Le mérite de la rencontre de Bamako, c’est d’avoir permis à une quinzaine d’anciens dirigeants africains de partager leurs expériences de l’après-pouvoir et, ce faisant, de montrer aux autres, et notamment à ceux qui sont au pouvoir aujourd’hui, qu’il peut y avoir une vie paisible après le pouvoir, tant dans son pays que partout où le devoir peut appeler à servir. Il y a encore hélas, beaucoup de chefs d’Etat en exercice qui redoutent la présence dans leur pays de leurs prédécesseurs. Les exemples abondent, notamment en Afrique centrale où beaucoup sont contraints à l’exil, et où certain président redoute jusqu’au retour dans le pays de la dépouille de son “ illustre prédécesseur ” mort en exil. Au terme de la rencontre historique de Bamako.
Le Messager dresse un bilan de l’initiative avec Christopher Fomunyuh du National Democratic Institute (NDI) à l’origine de ce symposium, et un ancien chef d’Etat, Miguel Trovoana de Sao Tome et Principe, seul pays d’Afrique centrale présent au sommet de Bamako.
“C’est une conscience morale que nous venons de réveiller”

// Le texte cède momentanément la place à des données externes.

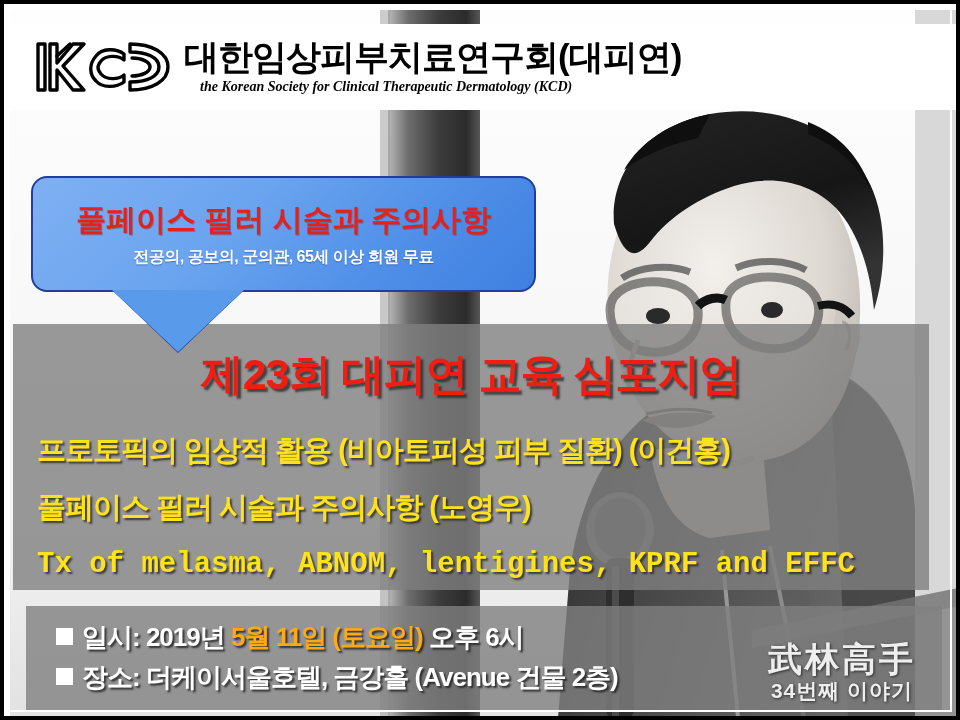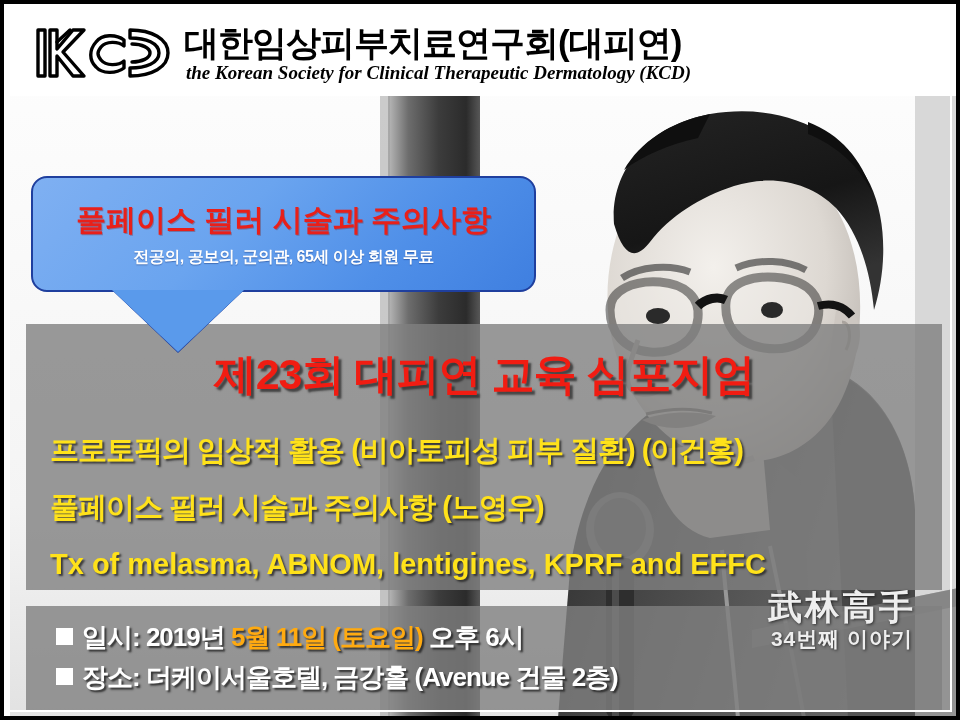--- a/index.html
+++ b/index.html
@@ -36,7 +36,7 @@
   
   .header{
     position:absolute;
-    left:6px;top:6px;
+    left:6px;top:20px;
     width:948px;height:86px;
     background:#ffffff;
     z-index:10;

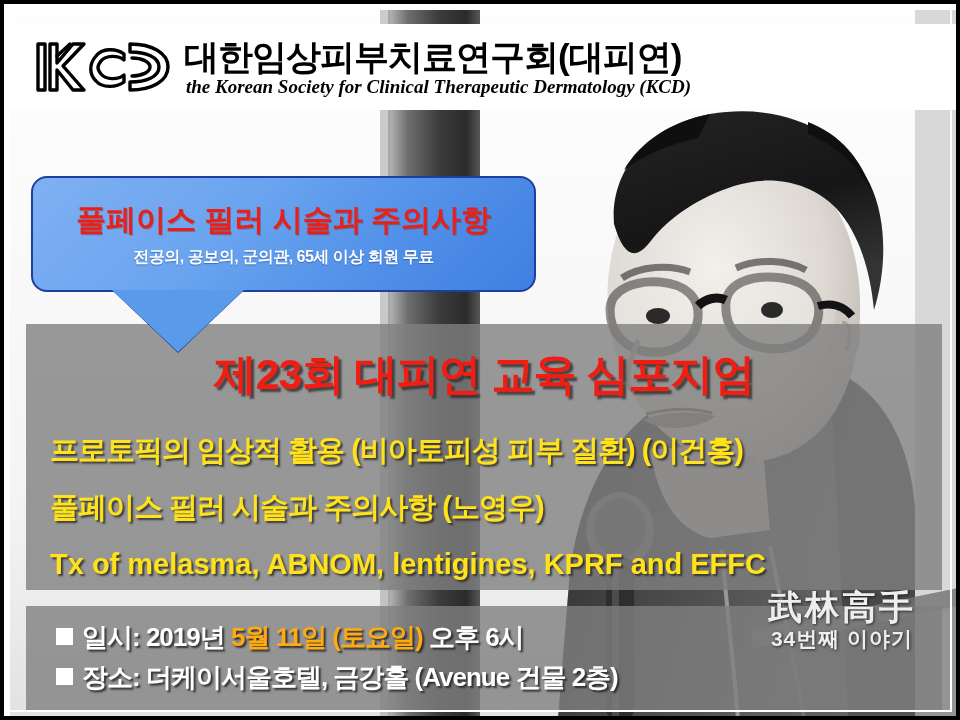--- a/index.html
+++ b/index.html
@@ -73,13 +73,13 @@
     font-family:"Liberation Serif", serif;
     font-weight:bold;
     font-style:italic;
-    font-size:19px;
+    font-size:14px;
     line-height:20px;
     color:#000000;
     letter-spacing:0px;
     white-space:nowrap;
     margin-top:1px;
-    margin-left:2px;
+    margin-left:16px;
   }
 
   

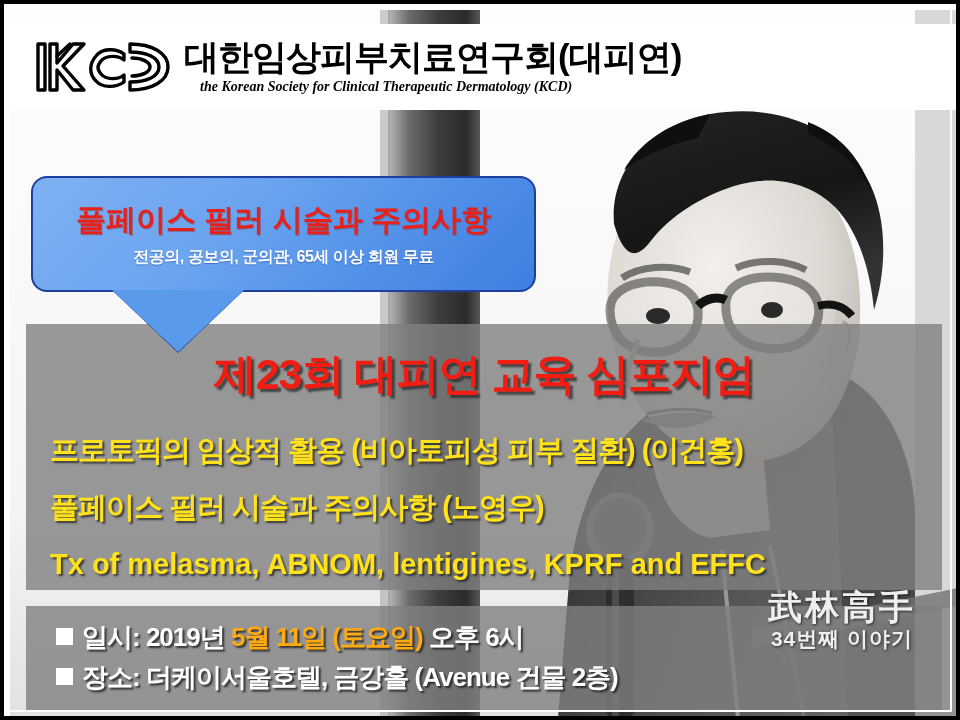--- a/index.html
+++ b/index.html
@@ -143,7 +143,7 @@
     box-sizing:border-box;
   }
   .panel-main{
-    left:22px;top:320px;
+    left:9px;top:320px;
     width:916px;height:266px;
     padding:0;
   }

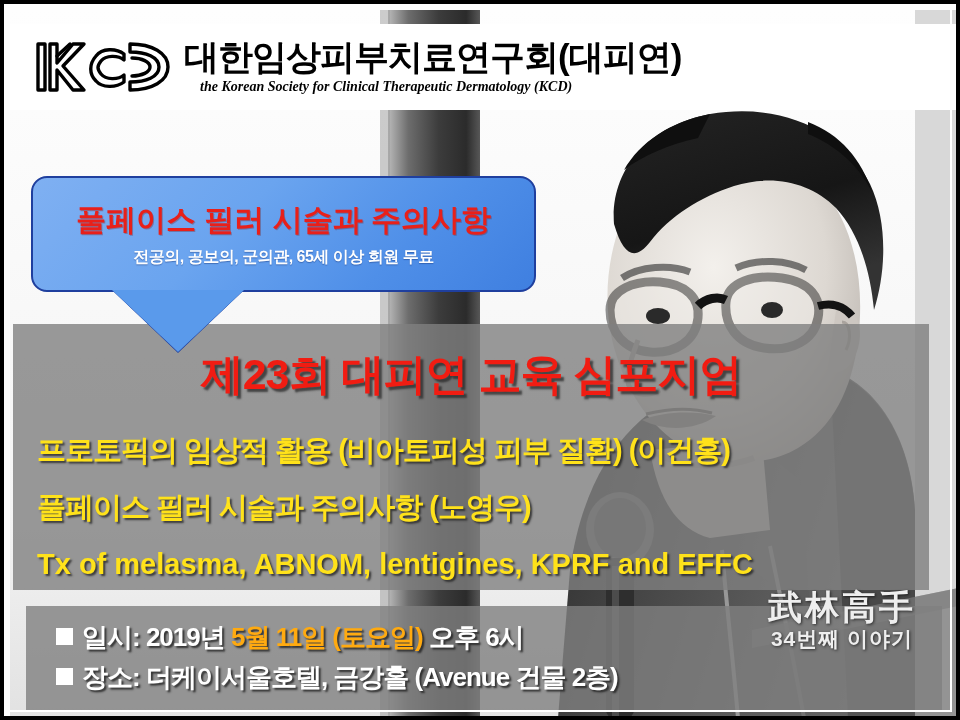--- a/index.html
+++ b/index.html
@@ -180,6 +180,7 @@
   .program-line.en{
     letter-spacing:0px;
     font-size:29px;
+    font-family:Liberation Mono, monospace;
   }
 
   .info-line{

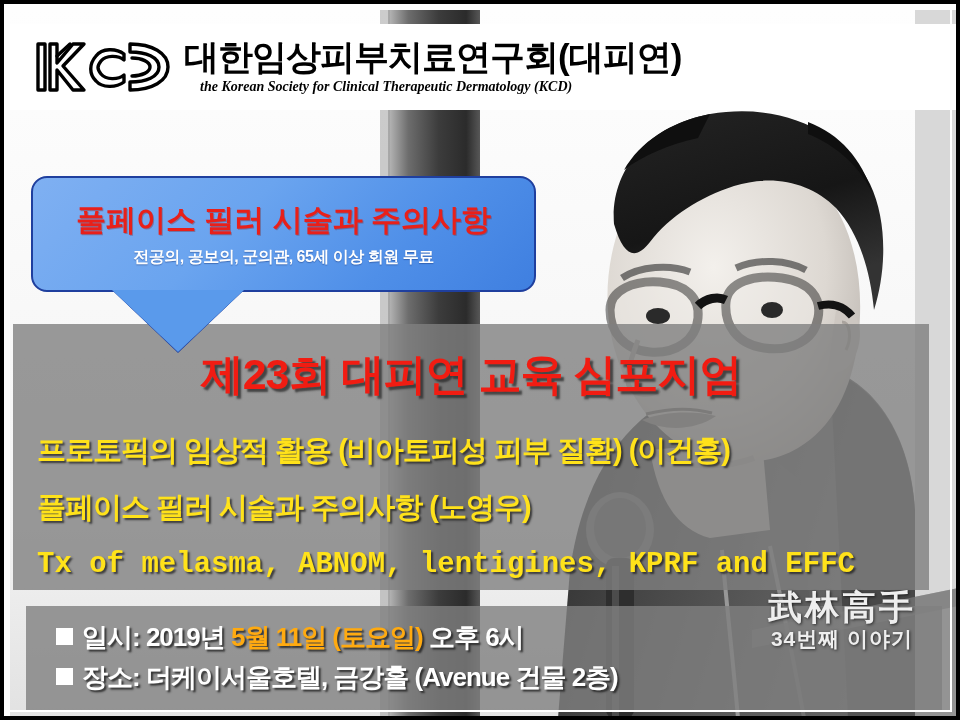--- a/index.html
+++ b/index.html
@@ -207,7 +207,7 @@
   
   .watermark{
     position:absolute;
-    right:40px;top:584px;
+    right:40px;top:636px;
     z-index:30;
     text-align:center;
     color:#eeeeee;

A l’issue de la conférence des anciens chefs d’Etat africains que le Ndi vient d’organiser à Bamako au Mali, Le Messager a rencontré le directeur régional Afrique de l’Ouest et du Centre du Ndi pour faire le point de la rencontre.
Dr. Christopher Fomunyuh, vous avez été décrit par le président du National Democratic Institute (NDI) auquel vous appartenez, comme l’artisan de ce symposium. Pouvez-vous expliquer aux lecteurs du Messager ce qui a milité en faveur d’une telle initiative, et surtout dresser un premier bilan au moment où le rideau tombe sur la rencontre de Bamako?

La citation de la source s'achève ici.